Page MenuHomePhabricator

Envoy and swift HEAD with 204 response turns into 503
Closed, ResolvedPublic

Description

I am debugging an interaction between Swift and Envoy, specifically when fetching account statistics from swift an HEAD request is issued and Swift answer with 204 + headers (below). The request is fine from Swift's perspective but the client talking to Envoy gets a 503.

thanos-fe1001:~#    curl -k -i https://thanos-swift.discovery.wmnet/v1/AUTH_tegola --resolve thanos-swift.discovery.wmnet:443:127.0.0.1 -I -H "X-Auth-Token: AUTH_XXX"
HTTP/1.1 503 Service Unavailable
content-length: 95
content-type: text/plain
date: Fri, 13 Aug 2021 12:11:16 GMT
server: envoy

This is the response from swift:

HTTP/1.1 204 No Content
Content-Type: text/plain; charset=utf-8
X-Account-Object-Count: 8787256
X-Account-Storage-Policy-Standard-Container-Count: 2
X-Timestamp: 1626432137.40592
X-Account-Storage-Policy-Standard-Object-Count: 8787256
X-Account-Bytes-Used: 26354037115
X-Account-Container-Count: 2
X-Account-Storage-Policy-Standard-Bytes-Used: 26354037115
Accept-Ranges: bytes
Vary: Accept
X-Trans-Id: txaf6619fbb7314c188b660-006116623d
X-Openstack-Request-Id: txaf6619fbb7314c188b660-006116623d
Date: Fri, 13 Aug 2021 12:14:53 GMT
Transfer-Encoding: chunked

Apparently what confuses Envoy is TE or content-length on 204. The bandaid is to set envoy.reloadable_features.strict_1xx_and_204_response_headers=false which indeed does what it says:

thanos-fe1001:~# curl -X POST 'localhost:9631/runtime_modify?envoy.reloadable_features.strict_1xx_and_204_response_headers=false'
OK

Wait some time for the config to be live (?)

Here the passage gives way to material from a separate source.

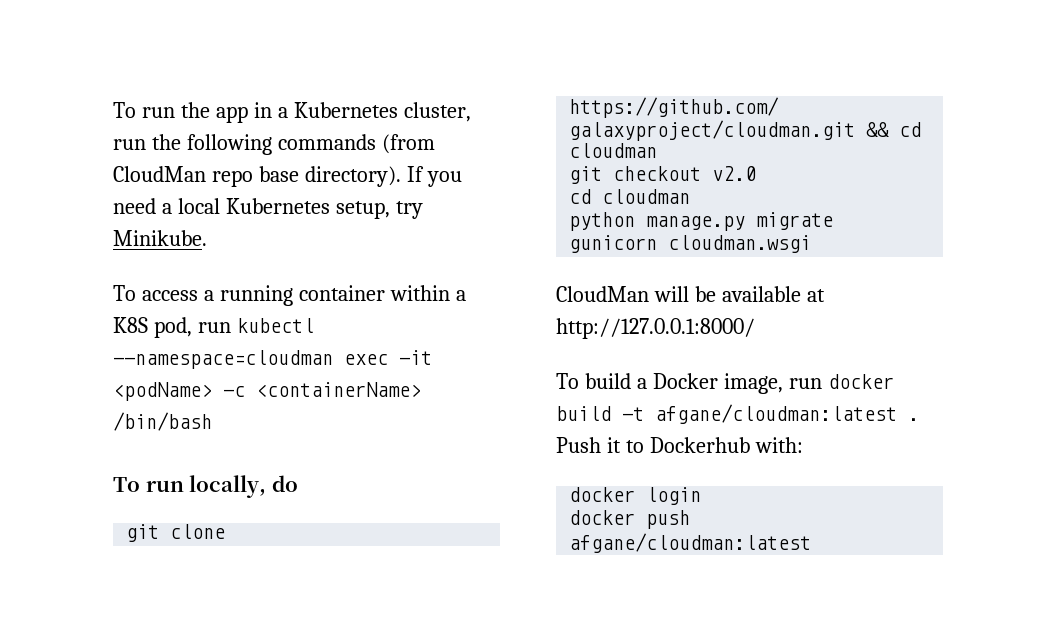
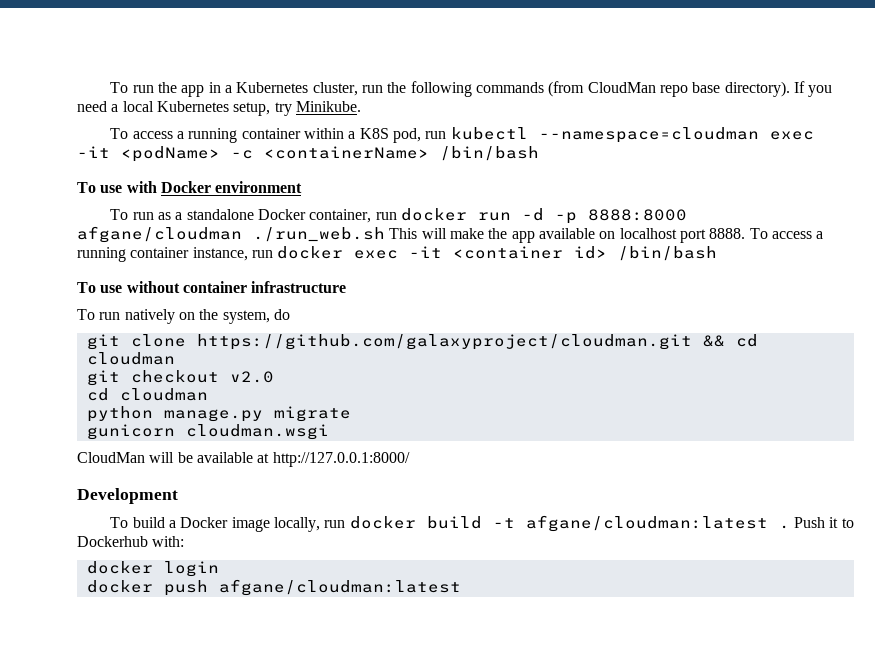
[145,475,267,498] run locally, -> [100,181,303,193] [110,208,687,224] [77,226,824,243] [77,246,718,262] [77,281,347,293] [77,309,270,324] use with Docker environment // To run as a standalone Docker container, run docker run -d -p 8888:8000 afgane/cloudman ./run_web.sh This will make the app available on localhost port 8888. To access a running container instance, run docker exec -it <container id> /bin/bash // To use without container infrastructure // To run natively on the system,
(755, 328) none -> [77,488,178,504] // Development
[723,373,783,394] image, -> [231,517,320,532] image locally,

thanos-fe1001:~#    curl -k -i https://thanos-swift.discovery.wmnet/v1/AUTH_tegola --resolve thanos-swift.discovery.wmnet:443:127.0.0.1 -I -H "X-Auth-Token: AUTH_XXX"
HTTP/1.1 204 No Content
content-type: text/plain; charset=utf-8
x-account-object-count: 8787256
x-account-storage-policy-standard-container-count: 2
x-timestamp: 1626432137.40592
x-account-storage-policy-standard-object-count: 8787256
x-account-bytes-used: 26354037115
x-account-container-count: 2
x-account-storage-policy-standard-bytes-used: 26354037115
accept-ranges: bytes
vary: Accept
x-trans-id: txa82f71b6be5849e4b8515-0061166302
x-openstack-request-id: txa82f71b6be5849e4b8515-0061166302
date: Fri, 13 Aug 2021 12:18:10 GMT
x-envoy-upstream-service-time: 16
server: envoy
transfer-encoding: chunked

However I haven't been able to quite figure out what I'm supposed to put in the config to make this setting permanent.

I've opened a bug with Swift upstream for further enlightenment https://bugs.launchpad.net/swift/+bug/1939888

Event Timeline

Mentioned in SAL (#wikimedia-operations) [2021-08-13T12:53:54Z] <godog> set runtime envoy.reloadable_features.strict_1xx_and_204_response_headers=false on thanos-fe* - T288815

Summarizing the discussion from IRC:

  • "Permanent" is relative -- it looks like this only exists as a runtime option for temporary backward compatibility, and it'll probably be removed in a future Envoy release. The upstream fix with Swift is the best way to go about handling this in the long term. (In the intermediate term, the setting gets renamed from strict_1xx_and_204_response_headers to require_strict_1xx_and_204_response_headers in Envoy 1.19, so we'll have to keep up with that if we're still using it then.)
  • But we can at least make it survive an Envoy restart: We can add the runtime option to our static config, so that it's picked up on startup -- the envoy.yaml stanza should look like this (at the top level, so layered_runtime is a sibling of static_resources).
layered_runtime:
  layers:
    - name: static_layer
      static_layer:
        envoy.reloadable_features.strict_1xx_and_204_response_headers: false
    # Include an empty "admin layer" *after* the static layer, so that we can continue to make changes via the admin console and they'll overwrite values from the previous layer.
    - name: admin_layer
      admin_layer: {}
  • We haven't used that config field previously, so we'll have to modify build_envoy_config.py to write it (presumably in a generic way that reads in zero or more runtime values from somewhere).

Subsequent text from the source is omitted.